• _GOAL OF THE EXERCISE_
Everything in the records must appear again exactly, except the images.
--------------------------------
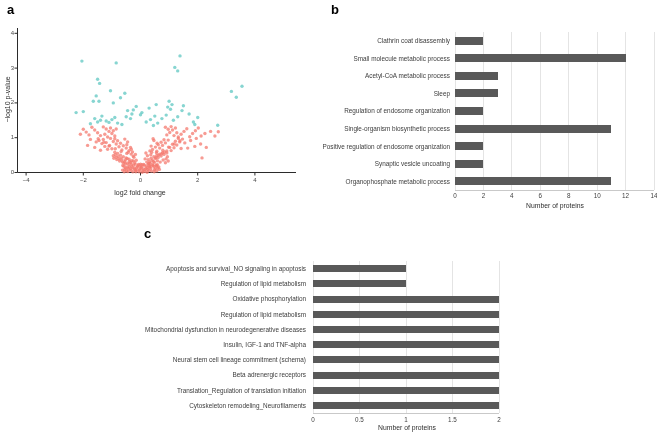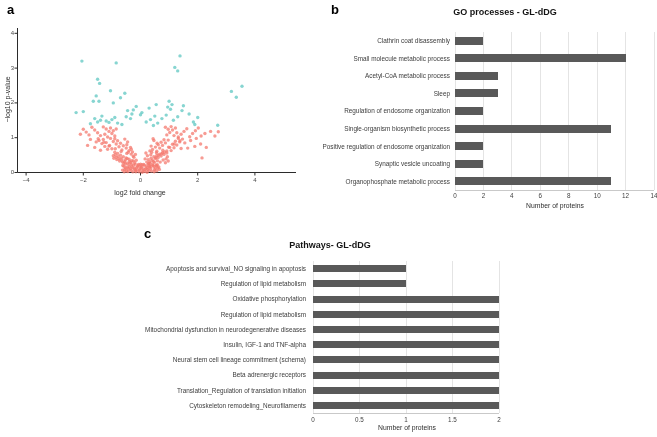--- a/index.html
+++ b/index.html
@@ -341,24 +341,22 @@
       <circle cx="236.3" cy="97.3" r="1.7" fill="#5FC7C1" fill-opacity="0.75"></circle>
       <circle cx="127.6" cy="110.6" r="1.7" fill="#5FC7C1" fill-opacity="0.75"></circle>
       <circle cx="133.3" cy="109.9" r="1.7" fill="#5FC7C1" fill-opacity="0.75"></circle>
       <circle cx="140.5" cy="114.7" r="1.7" fill="#5FC7C1" fill-opacity="0.75"></circle>
       <circle cx="126.2" cy="116.8" r="1.7" fill="#5FC7C1" fill-opacity="0.75"></circle>
       <circle cx="130.5" cy="118.6" r="1.7" fill="#5FC7C1" fill-opacity="0.75"></circle>
     </svg>
   <div class="axlab" style="left:-23px;top:96px;width:60px;transform:rotate(-90deg)">−log10 p-value</div>
   <div class="axlab" style="left:90px;top:189px;width:100px">log2 fold change</div>
 
-  <div class="title-b" style="left:380px;top:7px;width:250px">GO processes - GL-dDG</div>
   <div class="axlab" style="left:495px;top:202px;width:120px;font-size:6.8px">Number of proteins</div>
 
-  <div class="title-b" style="left:230px;top:240px;width:200px">Pathways- GL-dDG</div>
   <div class="axlab" style="left:347px;top:424px;width:120px;font-size:6.8px">Number of proteins</div>
 
 <div style="position: absolute; left: 3px; top: 169px; width: 11px; text-align: right; font-size: 6px; line-height: 7px; color: rgb(74, 74, 74);">0</div>
     <div style="position: absolute; left: 3px; top: 134.2px; width: 11px; text-align: right; font-size: 6px; line-height: 7px; color: rgb(74, 74, 74);">1</div>
     <div style="position: absolute; left: 3px; top: 99.4px; width: 11px; text-align: right; font-size: 6px; line-height: 7px; color: rgb(74, 74, 74);">2</div>
     <div style="position: absolute; left: 3px; top: 64.6px; width: 11px; text-align: right; font-size: 6px; line-height: 7px; color: rgb(74, 74, 74);">3</div>
     <div style="position: absolute; left: 3px; top: 29.8px; width: 11px; text-align: right; font-size: 6px; line-height: 7px; color: rgb(74, 74, 74);">4</div>
     <div style="position: absolute; left: 16.1px; top: 177px; width: 20px; text-align: center; font-size: 6px; color: rgb(74, 74, 74);">−4</div>
     <div style="position: absolute; left: 73.3px; top: 177px; width: 20px; text-align: center; font-size: 6px; color: rgb(74, 74, 74);">−2</div>
     <div style="position: absolute; left: 130.5px; top: 177px; width: 20px; text-align: center; font-size: 6px; color: rgb(74, 74, 74);">0</div>

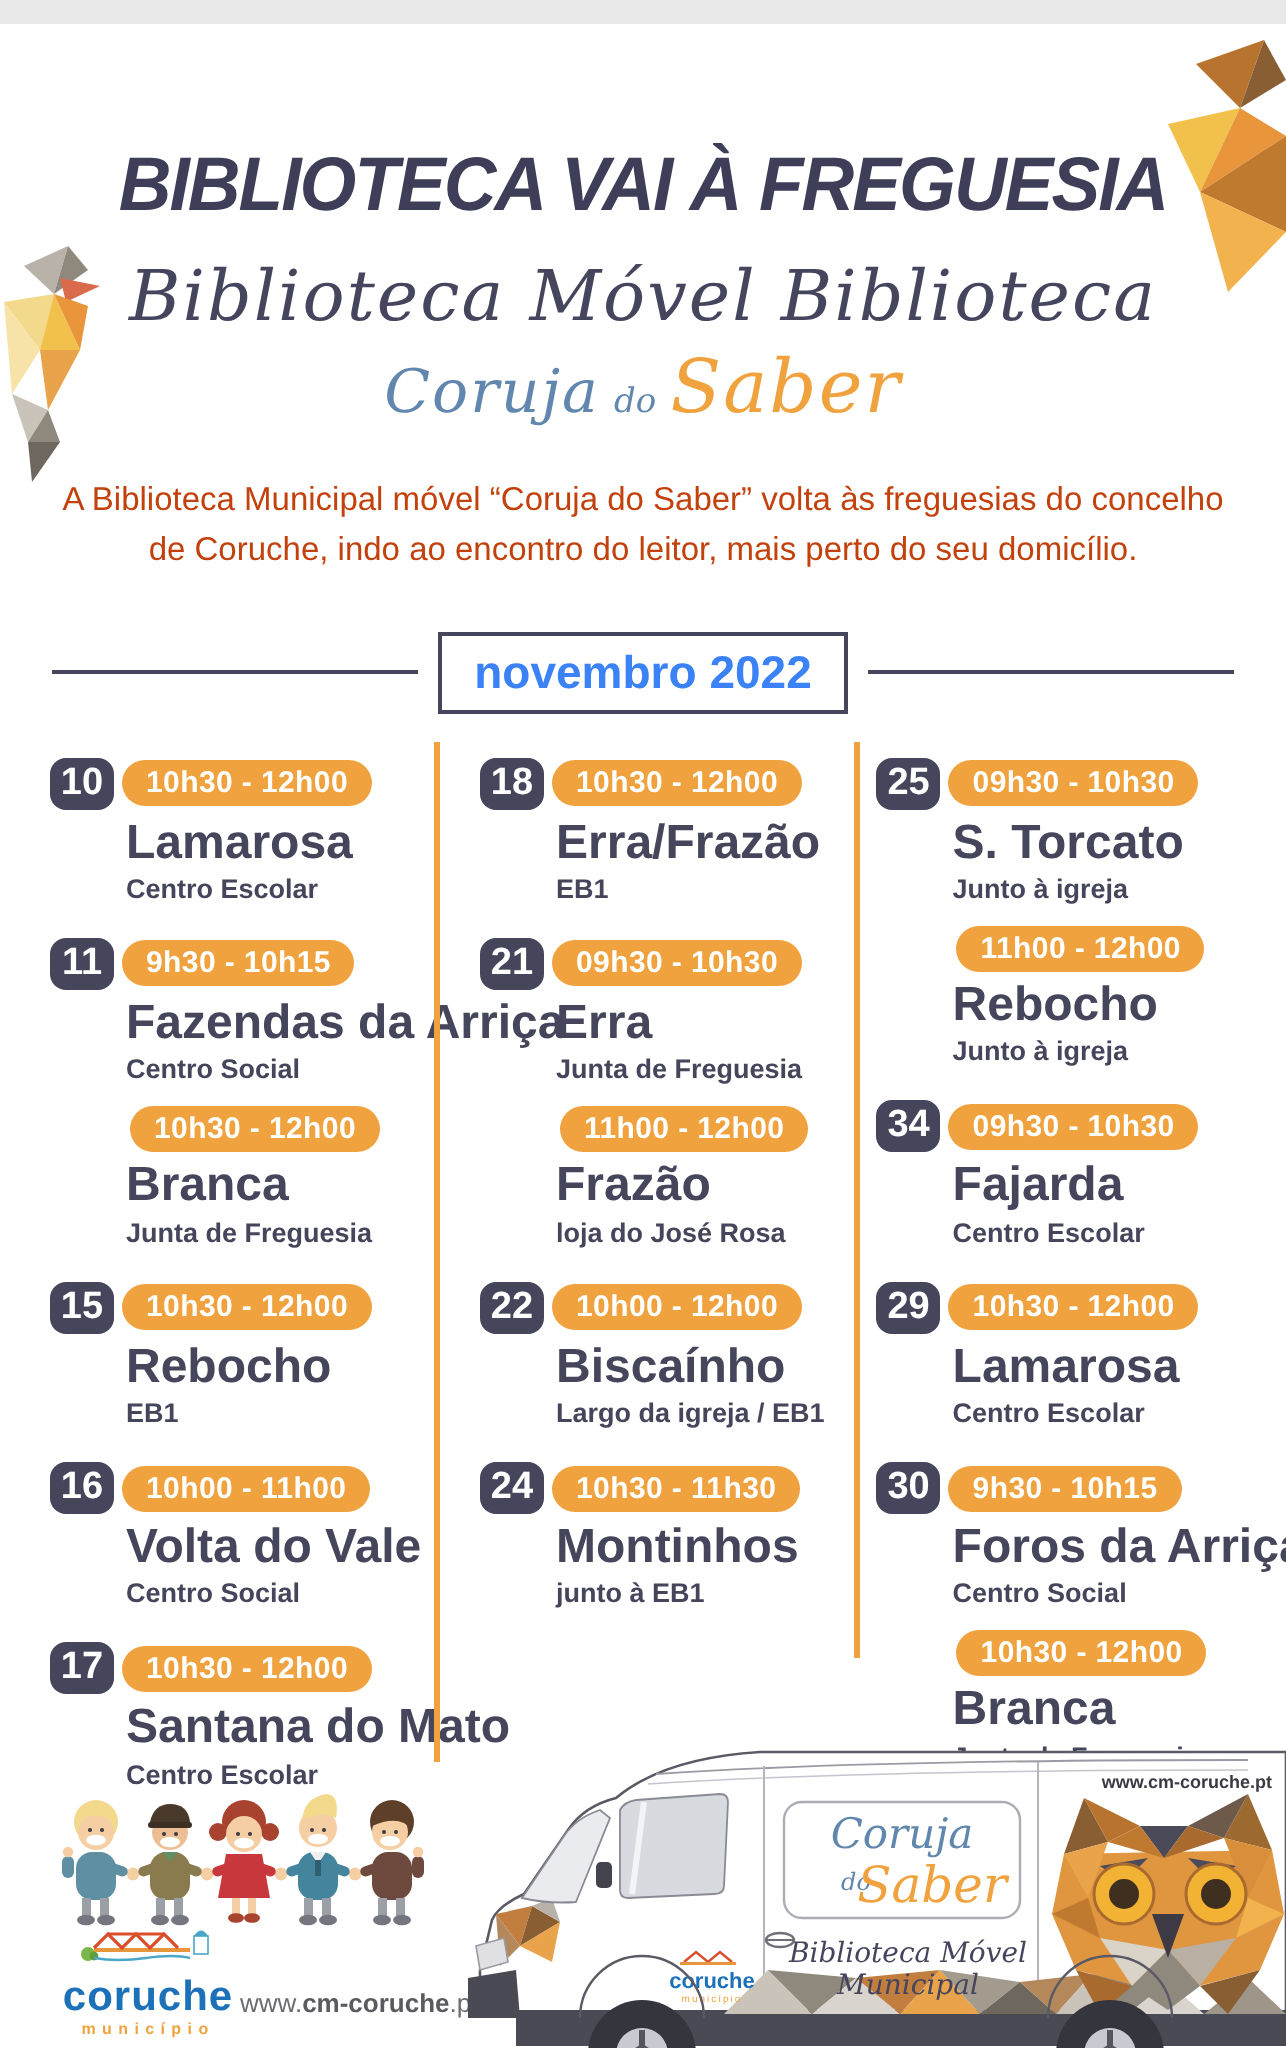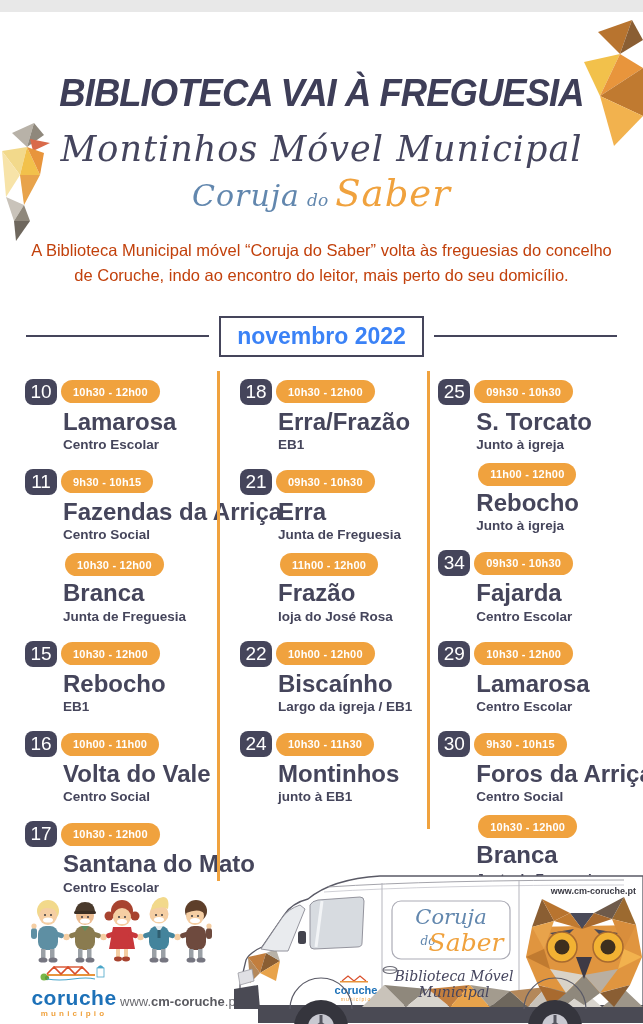--- a/index.html
+++ b/index.html
@@ -49,26 +49,26 @@
   .col2{width:210px;padding-left:22px;}
   .col3{flex:1;padding-left:26px;}
   .entry{margin-top:17px;}
   .entry:first-child{margin-top:0;}
   .entry.sub{margin-top:11px;}
   .entry-head{display:flex;align-items:center;}
   .entry.sub .entry-head{margin-left:36px;}
   .day-badge{
     display:inline-flex;justify-content:center;align-items:center;
     min-width:32px;height:26px;border-radius:8px;background:#45455B;
-    color:#fff;font-weight:400;font-size:19px;
+    color:#fff;font-weight:700;font-size:19px;
   }
   .time-pill{
     display:inline-flex;align-items:center;height:23px;margin-left:4px;
     border-radius:13px;background:#F0A23E;color:#fff;font-weight:700;
-    font-size:11px;padding:0 12px;letter-spacing:.2px;white-space:nowrap;
+    font-size:15px;padding:0 12px;letter-spacing:.2px;white-space:nowrap;
   }
   .entry-body{margin-left:38px;margin-top:4px;}
   .place{font-size:24px;font-weight:800;color:#45455B;line-height:1.1;white-space:nowrap;}
   .venue{font-size:13.5px;font-weight:700;color:#45455B;margin-top:2px;white-space:nowrap;}
   
   .kids{position:absolute;left:30px;top:873px;}
   .logo-block{position:absolute;left:28px;top:950px;width:92px;text-align:center;line-height:1;}
   .logo-name{font-size:21px;font-weight:800;color:#1D71B8;letter-spacing:.5px;text-transform:lowercase;}
   .logo-sub{font-size:8px;font-weight:700;color:#F0A23E;letter-spacing:3.2px;margin-top:2px;text-transform:lowercase;}
   .website{position:absolute;left:120px;top:982px;font-size:13px;color:#6B6B70;}
@@ -104,21 +104,21 @@
     <polygon points="28,12 62,0 50,34" fill="#B8742F"></polygon>
     <polygon points="14,42 50,34 30,76" fill="#F2C14B"></polygon>
     <polygon points="50,34 73,48 30,76" fill="#E8953C"></polygon>
     <polygon points="73,48 73,96 30,76" fill="#C07A30"></polygon>
     <polygon points="30,76 73,96 44,126" fill="#F2B24E"></polygon>
     <polygon points="62,0 73,20 50,34" fill="#8A5E33"></polygon>
   </svg>
 
   <header>
     <h1 class="page-title">BIBLIOTECA VAI À FREGUESIA</h1>
-    <div class="subtitle">Montinhos Móvel Municipal</div>
+    <div class="subtitle">Biblioteca Móvel Biblioteca</div>
     <div class="brand-line">
       <span class="brand-coruja">Coruja</span>
       <span class="brand-do">do</span>
       <span class="brand-saber">Saber</span>
     </div>
   </header>
 
   <p class="intro">A Biblioteca Municipal móvel “Coruja do Saber” volta às freguesias do concelho de Coruche, indo ao encontro do leitor, mais perto do seu domicílio.</p>
 
   <div class="month-row">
--------------------------------
• _RESULT OF THE EXERCISE_
--- a/index.html
+++ b/index.html
@@ -341,24 +341,22 @@
       <circle cx="236.3" cy="97.3" r="1.7" fill="#5FC7C1" fill-opacity="0.75"></circle>
       <circle cx="127.6" cy="110.6" r="1.7" fill="#5FC7C1" fill-opacity="0.75"></circle>
       <circle cx="133.3" cy="109.9" r="1.7" fill="#5FC7C1" fill-opacity="0.75"></circle>
       <circle cx="140.5" cy="114.7" r="1.7" fill="#5FC7C1" fill-opacity="0.75"></circle>
       <circle cx="126.2" cy="116.8" r="1.7" fill="#5FC7C1" fill-opacity="0.75"></circle>
       <circle cx="130.5" cy="118.6" r="1.7" fill="#5FC7C1" fill-opacity="0.75"></circle>
     </svg>
   <div class="axlab" style="left:-23px;top:96px;width:60px;transform:rotate(-90deg)">−log10 p-value</div>
   <div class="axlab" style="left:90px;top:189px;width:100px">log2 fold change</div>
 
-  <div class="title-b" style="left:380px;top:7px;width:250px">GO processes - GL-dDG</div>
   <div class="axlab" style="left:495px;top:202px;width:120px;font-size:6.8px">Number of proteins</div>
 
-  <div class="title-b" style="left:230px;top:240px;width:200px">Pathways- GL-dDG</div>
   <div class="axlab" style="left:347px;top:424px;width:120px;font-size:6.8px">Number of proteins</div>
 
 <div style="position: absolute; left: 3px; top: 169px; width: 11px; text-align: right; font-size: 6px; line-height: 7px; color: rgb(74, 74, 74);">0</div>
     <div style="position: absolute; left: 3px; top: 134.2px; width: 11px; text-align: right; font-size: 6px; line-height: 7px; color: rgb(74, 74, 74);">1</div>
     <div style="position: absolute; left: 3px; top: 99.4px; width: 11px; text-align: right; font-size: 6px; line-height: 7px; color: rgb(74, 74, 74);">2</div>
     <div style="position: absolute; left: 3px; top: 64.6px; width: 11px; text-align: right; font-size: 6px; line-height: 7px; color: rgb(74, 74, 74);">3</div>
     <div style="position: absolute; left: 3px; top: 29.8px; width: 11px; text-align: right; font-size: 6px; line-height: 7px; color: rgb(74, 74, 74);">4</div>
     <div style="position: absolute; left: 16.1px; top: 177px; width: 20px; text-align: center; font-size: 6px; color: rgb(74, 74, 74);">−4</div>
     <div style="position: absolute; left: 73.3px; top: 177px; width: 20px; text-align: center; font-size: 6px; color: rgb(74, 74, 74);">−2</div>
     <div style="position: absolute; left: 130.5px; top: 177px; width: 20px; text-align: center; font-size: 6px; color: rgb(74, 74, 74);">0</div>

--- a/index.html
+++ b/index.html
@@ -49,26 +49,26 @@
   .col2{width:210px;padding-left:22px;}
   .col3{flex:1;padding-left:26px;}
   .entry{margin-top:17px;}
   .entry:first-child{margin-top:0;}
   .entry.sub{margin-top:11px;}
   .entry-head{display:flex;align-items:center;}
   .entry.sub .entry-head{margin-left:36px;}
   .day-badge{
     display:inline-flex;justify-content:center;align-items:center;
     min-width:32px;height:26px;border-radius:8px;background:#45455B;
-    color:#fff;font-weight:400;font-size:19px;
+    color:#fff;font-weight:700;font-size:19px;
   }
   .time-pill{
     display:inline-flex;align-items:center;height:23px;margin-left:4px;
     border-radius:13px;background:#F0A23E;color:#fff;font-weight:700;
-    font-size:11px;padding:0 12px;letter-spacing:.2px;white-space:nowrap;
+    font-size:15px;padding:0 12px;letter-spacing:.2px;white-space:nowrap;
   }
   .entry-body{margin-left:38px;margin-top:4px;}
   .place{font-size:24px;font-weight:800;color:#45455B;line-height:1.1;white-space:nowrap;}
   .venue{font-size:13.5px;font-weight:700;color:#45455B;margin-top:2px;white-space:nowrap;}
   
   .kids{position:absolute;left:30px;top:873px;}
   .logo-block{position:absolute;left:28px;top:950px;width:92px;text-align:center;line-height:1;}
   .logo-name{font-size:21px;font-weight:800;color:#1D71B8;letter-spacing:.5px;text-transform:lowercase;}
   .logo-sub{font-size:8px;font-weight:700;color:#F0A23E;letter-spacing:3.2px;margin-top:2px;text-transform:lowercase;}
   .website{position:absolute;left:120px;top:982px;font-size:13px;color:#6B6B70;}
@@ -104,21 +104,21 @@
     <polygon points="28,12 62,0 50,34" fill="#B8742F"></polygon>
     <polygon points="14,42 50,34 30,76" fill="#F2C14B"></polygon>
     <polygon points="50,34 73,48 30,76" fill="#E8953C"></polygon>
     <polygon points="73,48 73,96 30,76" fill="#C07A30"></polygon>
     <polygon points="30,76 73,96 44,126" fill="#F2B24E"></polygon>
     <polygon points="62,0 73,20 50,34" fill="#8A5E33"></polygon>
   </svg>
 
   <header>
     <h1 class="page-title">BIBLIOTECA VAI À FREGUESIA</h1>
-    <div class="subtitle">Montinhos Móvel Municipal</div>
+    <div class="subtitle">Biblioteca Móvel Biblioteca</div>
     <div class="brand-line">
       <span class="brand-coruja">Coruja</span>
       <span class="brand-do">do</span>
       <span class="brand-saber">Saber</span>
     </div>
   </header>
 
   <p class="intro">A Biblioteca Municipal móvel “Coruja do Saber” volta às freguesias do concelho de Coruche, indo ao encontro do leitor, mais perto do seu domicílio.</p>
 
   <div class="month-row">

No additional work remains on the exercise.